Portland husbands, Biff Chaplow and Trystan Reese, have three children: two adopted kids, Riley and Hailey, and Leo, their biological child who was carried by Trystan, a trans dad.
Trystan never wanted to be a dad. That was until he met Biff seven years ago at a queer brunch and they hit it off right away. For the first year of their relationship, they spent their weekends being carefree, partying and flying to Vegas. Then they received a call that would change their lives.
A social worker phoned Biff and told him that his niece and nephew were in desperate need of a safe home and were going into foster care at the end of the weekend, unless he took them. That call changed the direction of their lives together, and overnight they became twenty-something dads.
Their story was shared on the WNYC podcast "The Longest Shortest Time" (listen to it here), which covered the couple's adoption journey, their fight in court to keep the kids, Trystan's decision to carry their third child, and then, finally, life as dads to their newborn.
We caught up with Trystan to see how life as a dad of three is going, and if he has any advice to others taking a similar path.
Tell us about your path to fatherhood. We adopted Biff's niece and nephew when they needed a home and safe, loving parents. So it was kind of foisted upon us. And when we wanted to grow our family, it was easiest for me to carry our baby myself. As a transgender man, I was able to stop taking hormones and safely get pregnant. I gave birth to our beautiful baby boy, Leo, in July.
How has your life changed since you became a father? Everything is different. We moved into a more kid-friendly neighborhood (then a more kid-friendly state). I changed jobs so I had more flexibility and higher pay. Biff quit his job to stay home full-time. We can't go out as often, we have less money, we can barely travel. There are diapers and homework and a mortgage... none of which we had when we first started dating!
What have you learned from your child since you became a dad? Everything you could imagine. How to be patient when you had no sleep the night before and your kid is yelling at you. How to coach a kid to clean up after themselves, how to be a good citizen and friend. I've found hope for the world, and lost it again (when we told our pregnancy story publicly) and then found it again when Leo was born. I've learned how to love in a completely different way. I've laughed harder than I ever had before.

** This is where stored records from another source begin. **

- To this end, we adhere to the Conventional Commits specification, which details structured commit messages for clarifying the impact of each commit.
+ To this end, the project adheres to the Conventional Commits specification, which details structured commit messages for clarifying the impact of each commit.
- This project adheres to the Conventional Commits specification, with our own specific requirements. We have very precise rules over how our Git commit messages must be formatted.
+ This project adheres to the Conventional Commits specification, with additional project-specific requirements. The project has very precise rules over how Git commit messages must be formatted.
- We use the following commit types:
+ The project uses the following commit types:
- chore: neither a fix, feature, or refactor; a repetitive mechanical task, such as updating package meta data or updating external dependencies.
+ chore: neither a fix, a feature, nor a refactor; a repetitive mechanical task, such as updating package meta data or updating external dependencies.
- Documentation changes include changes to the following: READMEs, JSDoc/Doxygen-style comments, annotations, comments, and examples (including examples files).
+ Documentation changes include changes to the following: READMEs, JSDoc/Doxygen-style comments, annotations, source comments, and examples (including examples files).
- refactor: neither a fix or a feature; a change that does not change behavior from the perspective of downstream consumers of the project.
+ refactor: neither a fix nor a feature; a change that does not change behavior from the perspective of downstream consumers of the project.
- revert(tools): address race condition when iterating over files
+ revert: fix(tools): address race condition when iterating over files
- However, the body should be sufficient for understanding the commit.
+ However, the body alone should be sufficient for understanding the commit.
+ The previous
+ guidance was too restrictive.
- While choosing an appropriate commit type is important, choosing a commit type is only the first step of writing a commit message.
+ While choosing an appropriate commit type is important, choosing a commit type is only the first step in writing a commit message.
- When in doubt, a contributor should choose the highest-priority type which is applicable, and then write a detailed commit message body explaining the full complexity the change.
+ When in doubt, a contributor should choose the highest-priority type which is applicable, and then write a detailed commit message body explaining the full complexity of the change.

Was there ever a moment that you or Biff experienced any serious doubts about your path to fatherhood or fatherhood itself. Yes, all the time. The kids were dropped in our lap, and there were many times when it was so hard to parent them. They had been through neglect, trauma, and abuse. They were hard to like at times, and our patience faltered over and over again. We had to fight a legal battle to keep them, and that was extraordinarily challenging. And somehow, while all that was happening, we fell in love with them. And once that happened, we realized that we would do anything to keep them safe, and that became our guiding light— do what is best for them, even if it's hard for us.
Is your family treated differently than others on account of your sexual orientation or gender identity? Other then being subjected to a spotlight on our pregnancy, not really.
What words of advice do you have for other gay men considering pursuing your same path or parenthood? Wait until you have your shit really together. Kids will put a strain on your relationship, your finances, your house... everything!!! Until you're really ready to make them a major focus of your life, and have a healthy dynamic with your partner, wait! It's never too late to bring kids into your life, but it is often too early.